* _TASK INSTRUCTIONS_: What you return should be the entries, unchanged, without their pictures.

* _MATERIAL TO PROCESS_:
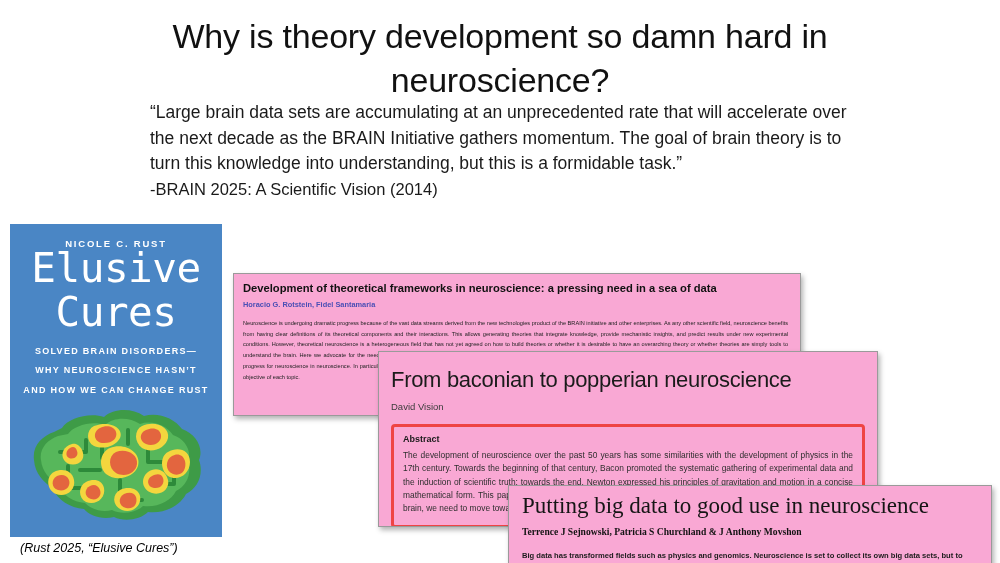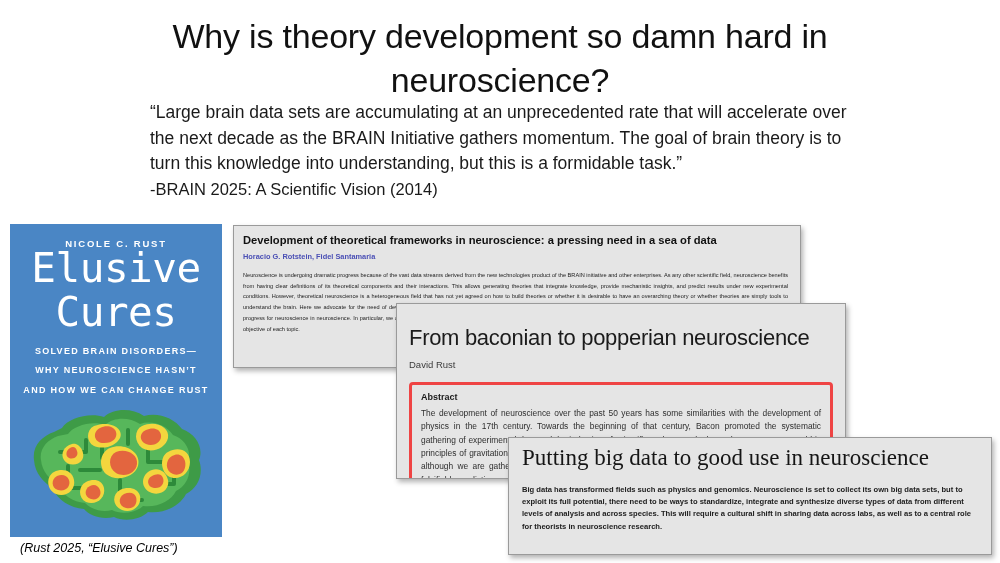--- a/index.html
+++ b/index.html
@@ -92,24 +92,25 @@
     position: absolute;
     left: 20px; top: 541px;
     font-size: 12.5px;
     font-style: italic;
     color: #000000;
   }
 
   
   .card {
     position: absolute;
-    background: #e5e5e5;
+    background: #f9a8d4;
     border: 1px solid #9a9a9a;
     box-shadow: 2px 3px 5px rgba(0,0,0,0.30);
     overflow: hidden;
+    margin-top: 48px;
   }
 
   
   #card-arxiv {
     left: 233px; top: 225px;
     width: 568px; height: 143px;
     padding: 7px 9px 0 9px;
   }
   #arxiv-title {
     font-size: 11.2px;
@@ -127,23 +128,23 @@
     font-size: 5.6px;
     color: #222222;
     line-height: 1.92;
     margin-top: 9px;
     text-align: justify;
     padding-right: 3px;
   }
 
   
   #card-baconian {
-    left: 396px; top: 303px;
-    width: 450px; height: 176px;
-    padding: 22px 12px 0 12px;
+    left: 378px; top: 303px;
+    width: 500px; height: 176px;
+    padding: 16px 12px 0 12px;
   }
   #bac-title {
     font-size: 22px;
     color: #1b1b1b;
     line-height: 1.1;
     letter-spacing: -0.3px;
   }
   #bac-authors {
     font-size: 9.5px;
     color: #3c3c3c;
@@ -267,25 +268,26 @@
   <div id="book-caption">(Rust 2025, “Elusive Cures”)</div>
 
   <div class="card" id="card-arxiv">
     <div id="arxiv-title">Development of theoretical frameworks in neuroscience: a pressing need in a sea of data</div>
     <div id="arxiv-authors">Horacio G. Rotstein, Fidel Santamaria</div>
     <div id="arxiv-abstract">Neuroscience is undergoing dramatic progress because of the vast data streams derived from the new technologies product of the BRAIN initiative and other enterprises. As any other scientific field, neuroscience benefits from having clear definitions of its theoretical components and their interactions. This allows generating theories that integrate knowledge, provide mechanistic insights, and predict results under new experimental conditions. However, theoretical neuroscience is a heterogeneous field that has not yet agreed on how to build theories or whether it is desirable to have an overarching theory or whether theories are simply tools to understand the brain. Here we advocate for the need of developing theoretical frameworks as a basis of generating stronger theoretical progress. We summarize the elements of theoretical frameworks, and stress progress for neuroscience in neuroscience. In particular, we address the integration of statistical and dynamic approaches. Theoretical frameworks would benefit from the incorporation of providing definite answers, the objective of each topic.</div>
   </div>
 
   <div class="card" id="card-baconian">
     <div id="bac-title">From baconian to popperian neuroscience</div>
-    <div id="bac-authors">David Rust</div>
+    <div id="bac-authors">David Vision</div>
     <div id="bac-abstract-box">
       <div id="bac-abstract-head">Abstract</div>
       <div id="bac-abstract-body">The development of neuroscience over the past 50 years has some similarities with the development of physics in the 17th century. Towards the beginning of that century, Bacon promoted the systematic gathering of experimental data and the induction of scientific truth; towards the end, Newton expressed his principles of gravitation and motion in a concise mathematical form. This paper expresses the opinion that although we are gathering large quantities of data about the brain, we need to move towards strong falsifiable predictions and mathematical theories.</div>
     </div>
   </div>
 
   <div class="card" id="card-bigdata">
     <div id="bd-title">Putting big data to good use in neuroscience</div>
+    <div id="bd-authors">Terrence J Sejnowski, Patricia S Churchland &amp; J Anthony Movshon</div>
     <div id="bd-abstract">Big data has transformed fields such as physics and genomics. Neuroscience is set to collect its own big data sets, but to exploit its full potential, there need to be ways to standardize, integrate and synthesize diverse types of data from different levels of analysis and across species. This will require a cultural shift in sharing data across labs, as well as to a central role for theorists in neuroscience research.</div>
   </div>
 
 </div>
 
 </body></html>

* _RESPONSE TO THE EXERCISE_:
--- a/index.html
+++ b/index.html
@@ -92,24 +92,25 @@
     position: absolute;
     left: 20px; top: 541px;
     font-size: 12.5px;
     font-style: italic;
     color: #000000;
   }
 
   
   .card {
     position: absolute;
-    background: #e5e5e5;
+    background: #f9a8d4;
     border: 1px solid #9a9a9a;
     box-shadow: 2px 3px 5px rgba(0,0,0,0.30);
     overflow: hidden;
+    margin-top: 48px;
   }
 
   
   #card-arxiv {
     left: 233px; top: 225px;
     width: 568px; height: 143px;
     padding: 7px 9px 0 9px;
   }
   #arxiv-title {
     font-size: 11.2px;
@@ -127,23 +128,23 @@
     font-size: 5.6px;
     color: #222222;
     line-height: 1.92;
     margin-top: 9px;
     text-align: justify;
     padding-right: 3px;
   }
 
   
   #card-baconian {
-    left: 396px; top: 303px;
-    width: 450px; height: 176px;
-    padding: 22px 12px 0 12px;
+    left: 378px; top: 303px;
+    width: 500px; height: 176px;
+    padding: 16px 12px 0 12px;
   }
   #bac-title {
     font-size: 22px;
     color: #1b1b1b;
     line-height: 1.1;
     letter-spacing: -0.3px;
   }
   #bac-authors {
     font-size: 9.5px;
     color: #3c3c3c;
@@ -267,25 +268,26 @@
   <div id="book-caption">(Rust 2025, “Elusive Cures”)</div>
 
   <div class="card" id="card-arxiv">
     <div id="arxiv-title">Development of theoretical frameworks in neuroscience: a pressing need in a sea of data</div>
     <div id="arxiv-authors">Horacio G. Rotstein, Fidel Santamaria</div>
     <div id="arxiv-abstract">Neuroscience is undergoing dramatic progress because of the vast data streams derived from the new technologies product of the BRAIN initiative and other enterprises. As any other scientific field, neuroscience benefits from having clear definitions of its theoretical components and their interactions. This allows generating theories that integrate knowledge, provide mechanistic insights, and predict results under new experimental conditions. However, theoretical neuroscience is a heterogeneous field that has not yet agreed on how to build theories or whether it is desirable to have an overarching theory or whether theories are simply tools to understand the brain. Here we advocate for the need of developing theoretical frameworks as a basis of generating stronger theoretical progress. We summarize the elements of theoretical frameworks, and stress progress for neuroscience in neuroscience. In particular, we address the integration of statistical and dynamic approaches. Theoretical frameworks would benefit from the incorporation of providing definite answers, the objective of each topic.</div>
   </div>
 
   <div class="card" id="card-baconian">
     <div id="bac-title">From baconian to popperian neuroscience</div>
-    <div id="bac-authors">David Rust</div>
+    <div id="bac-authors">David Vision</div>
     <div id="bac-abstract-box">
       <div id="bac-abstract-head">Abstract</div>
       <div id="bac-abstract-body">The development of neuroscience over the past 50 years has some similarities with the development of physics in the 17th century. Towards the beginning of that century, Bacon promoted the systematic gathering of experimental data and the induction of scientific truth; towards the end, Newton expressed his principles of gravitation and motion in a concise mathematical form. This paper expresses the opinion that although we are gathering large quantities of data about the brain, we need to move towards strong falsifiable predictions and mathematical theories.</div>
     </div>
   </div>
 
   <div class="card" id="card-bigdata">
     <div id="bd-title">Putting big data to good use in neuroscience</div>
+    <div id="bd-authors">Terrence J Sejnowski, Patricia S Churchland &amp; J Anthony Movshon</div>
     <div id="bd-abstract">Big data has transformed fields such as physics and genomics. Neuroscience is set to collect its own big data sets, but to exploit its full potential, there need to be ways to standardize, integrate and synthesize diverse types of data from different levels of analysis and across species. This will require a cultural shift in sharing data across labs, as well as to a central role for theorists in neuroscience research.</div>
   </div>
 
 </div>
 
 </body></html>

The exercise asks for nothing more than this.